Die Schaffung eines kritischen Bewusstseins bei Hochschul-Kommunikatoren, Entscheidungsträgern und Öffentlichkeit wäre wichtig. Journalisten sollten sich Ranking-Ergebnisse immer im Detail anschauen. Empfehlenswert wäre, derartige Ergebnisse möglichst immer vergleichend darzustellen – in Relation zu den Ergebnissen der Vorjahre, zu anderen Universitäten oder zu anderen Rankings. Zudem sollten die in den Ranglisten verwendeten Kriterien beachtet und mit dargestellt werden. Ebenso wichtig wie die verwendeten Kriterien sind zudem die Kriterien, die nicht einbezogen wurden – beim Shanghai-Ranking wäre beispielsweise darauf hinzuweisen, dass die Lehre der rangierten Universitäten darin keinerlei Rolle spielt. Und schließlich sollte man sich dar Tatsache bewusst sein, dass bestimmte Universitäten oder Fächer von derartigen Rankings bevorteilet werden – gerade technisch orientierte Hochschulen, deren Forschungsleistungen einfacher als die geistes- und sozialwissenschaftlich ausgerichteter Universitäten in internationalen Datenbanken verfügbar sind.

Literatur

Docampo, D. & Cram, L. (2014). On the internal dynamics of the Shanghai ranking. Scientometrics, 98, 1347-1366.

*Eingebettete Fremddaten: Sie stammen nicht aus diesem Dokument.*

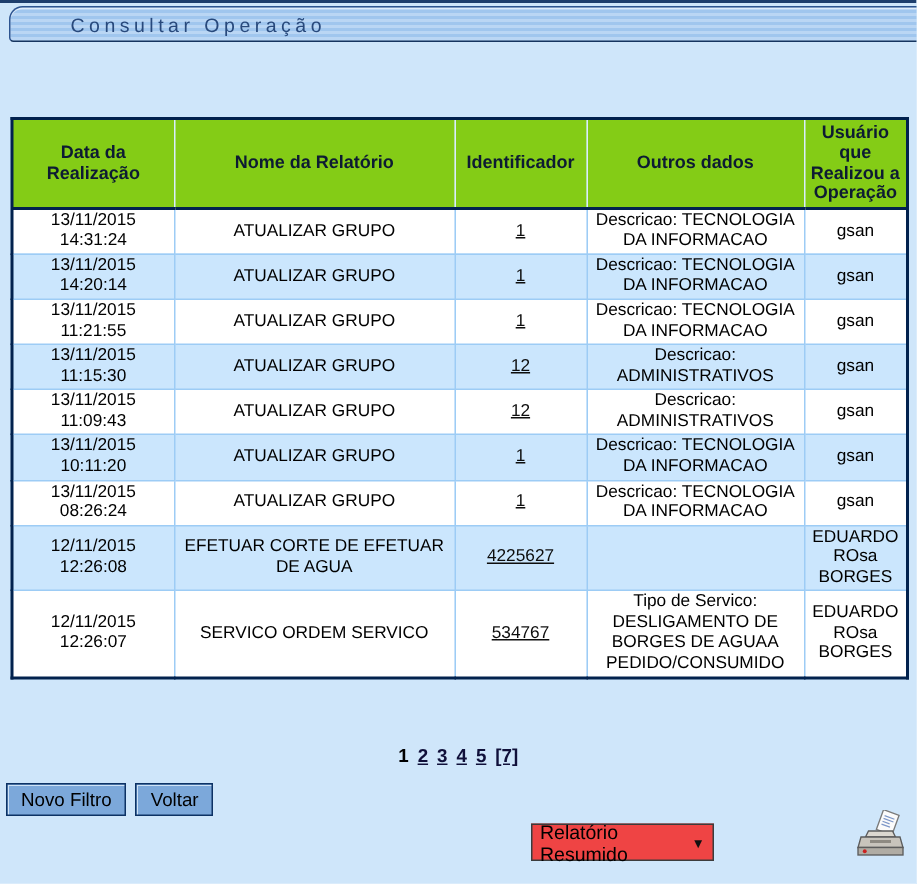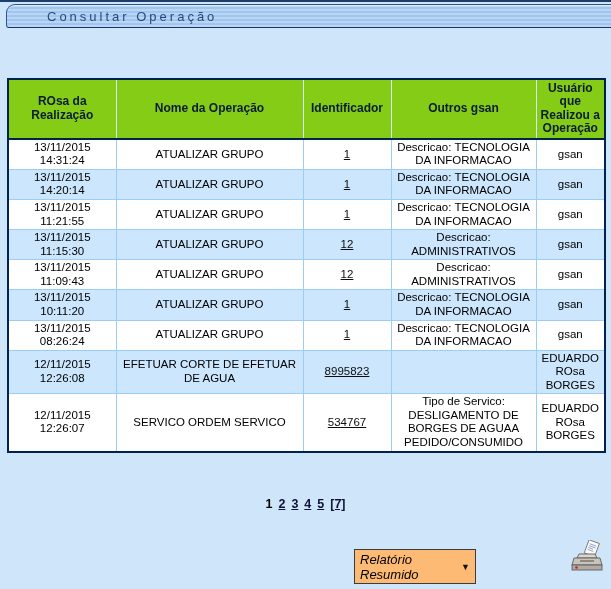--- a/index.html
+++ b/index.html
@@ -47,24 +47,24 @@
   }
   .pagination .pg-current{margin:0 3px;}
   .pagination a{color:#10103a; text-decoration:underline; margin:0 3px; cursor:pointer;}
   .buttons-row{position:absolute; left:4px; top:522px; display:flex; gap:6px;}
   .btn{
     font-family:"Liberation Sans",sans-serif; font-size:12.5px; color:#000;
     background:#7ca8da; border:1px solid #0d3264;
     box-shadow:inset 1px 1px 0 #cfe2f5; padding:2px 9px; height:22px; cursor:pointer;
   }
   .report-select{
-    position:absolute; left:354px; top:549px; width:122px; height:35px;
-    background:#fdba74; border:1px solid #3c3c3c; box-sizing:border-box;
+    position:absolute; left:354px; top:549px; width:122px; height:25px;
+    background:#ef4444; border:1px solid #3c3c3c; box-sizing:border-box;
     display:flex; align-items:center; justify-content:space-between;
-    padding:0 5px; font-size:13px; cursor:pointer;font-style:italic;
+    padding:0 5px; font-size:13px; cursor:pointer;
   }
   .report-select .arrow{font-size:9px; color:#111; margin-left:6px;}
   .printer-wrap{position:absolute; left:571px; top:540px; width:32px; height:34px; cursor:pointer;}
 </style>
 </head>
 <body>
 
 <div class="page">
   <div class="top-line"></div>
 
@@ -76,24 +76,24 @@
   <table class="ops">
     <colgroup>
       <col class="c1">
         <col class="c2">
         <col class="c3">
         <col class="c4">
         <col class="c5">
     </colgroup>
     <thead>
       <tr>
-        <th>ROsa da Realização</th>
-        <th>Nome da Operação</th>
+        <th>Data da Realização</th>
+        <th>Nome da Relatório</th>
         <th>Identificador</th>
-        <th>Outros gsan</th>
+        <th>Outros dados</th>
         <th>Usuário que Realizou a Operação</th>
       </tr>
     </thead>
     <tbody>
         <tr>
           <td>
             <div>13/11/2015</div>
             <div>14:31:24</div>
           </td>
           <td>ATUALIZAR GRUPO</td>
@@ -160,39 +160,43 @@
           <td><a href="#" class="id-link">1</a></td>
           <td>Descricao: TECNOLOGIA DA INFORMACAO</td>
           <td>gsan</td>
         </tr>
         <tr>
           <td>
             <div>12/11/2015</div>
             <div>12:26:08</div>
           </td>
           <td>EFETUAR CORTE DE EFETUAR DE AGUA</td>
-          <td><a href="#" class="id-link">8995823</a></td>
+          <td><a href="#" class="id-link">4225627</a></td>
           <td></td>
           <td>EDUARDO ROsa BORGES</td>
         </tr>
         <tr>
           <td>
             <div>12/11/2015</div>
             <div>12:26:07</div>
           </td>
           <td>SERVICO ORDEM SERVICO</td>
           <td><a href="#" class="id-link">534767</a></td>
           <td>Tipo de Servico: DESLIGAMENTO DE BORGES DE AGUAA PEDIDO/CONSUMIDO</td>
           <td>EDUARDO ROsa BORGES</td>
         </tr>
       </tbody>
   </table>
 
   <div class="pagination"><span class="pg-current">1</span><a href="#">2</a><a href="#">3</a><a href="#">4</a><a href="#">5</a><a href="#">[7]</a></div>
 
+  <div class="buttons-row">
+    <button class="btn">Novo Filtro</button>
+    <button class="btn">Voltar</button>
+  </div>
 
   <div class="report-select">
     <span>Relatório Resumido</span>
     <span class="arrow">▼</span>
   </div>
 
   <div class="printer-wrap">
     <svg width="32" height="34" viewBox="0 0 32 34">
       <g transform="rotate(20 20 9)">
         <rect x="15" y="1" width="11" height="14" fill="#fbfbfb" stroke="#7a7a7a" stroke-width="0.9"></rect>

Eisenegger, M. (2005). Reputation in der Mediengesellschaft. Konstitution – Issues Monitoring – Issues Management. Wiesbaden: VS.

Friedrichsmeier, A. & Fürst, S. (2012). Neue Governance als Wettbewerb um Sichtbarkeit. Zur veränderten Dynamik der Öffentlichkeits- und Medienorientierung von Hochschulen. Die Hochschule, 21, 46-64.

Hazelkorn, E. (2011). Rankings and the Reshaping of Higher Education. The Battle for World-Class Excellence. Basingstoke: Palgrave.

Hegglin, Tim & Mike S. Schäfer (2015): Der Ranking-Effekt. Der Einfluss des „Shanghai-Rankings“ auf die medial dargestellte Reputation deutscher Universitäten. Publizistik. Online First, unter http://link.springer.com/article/10.1007/s11616-015-0246-4.

Schulz, W. (2011). Politische Kommunikation. Theoretische Ansätze und Ergebnisse empirischer Forschung. Wiesbaden: VS.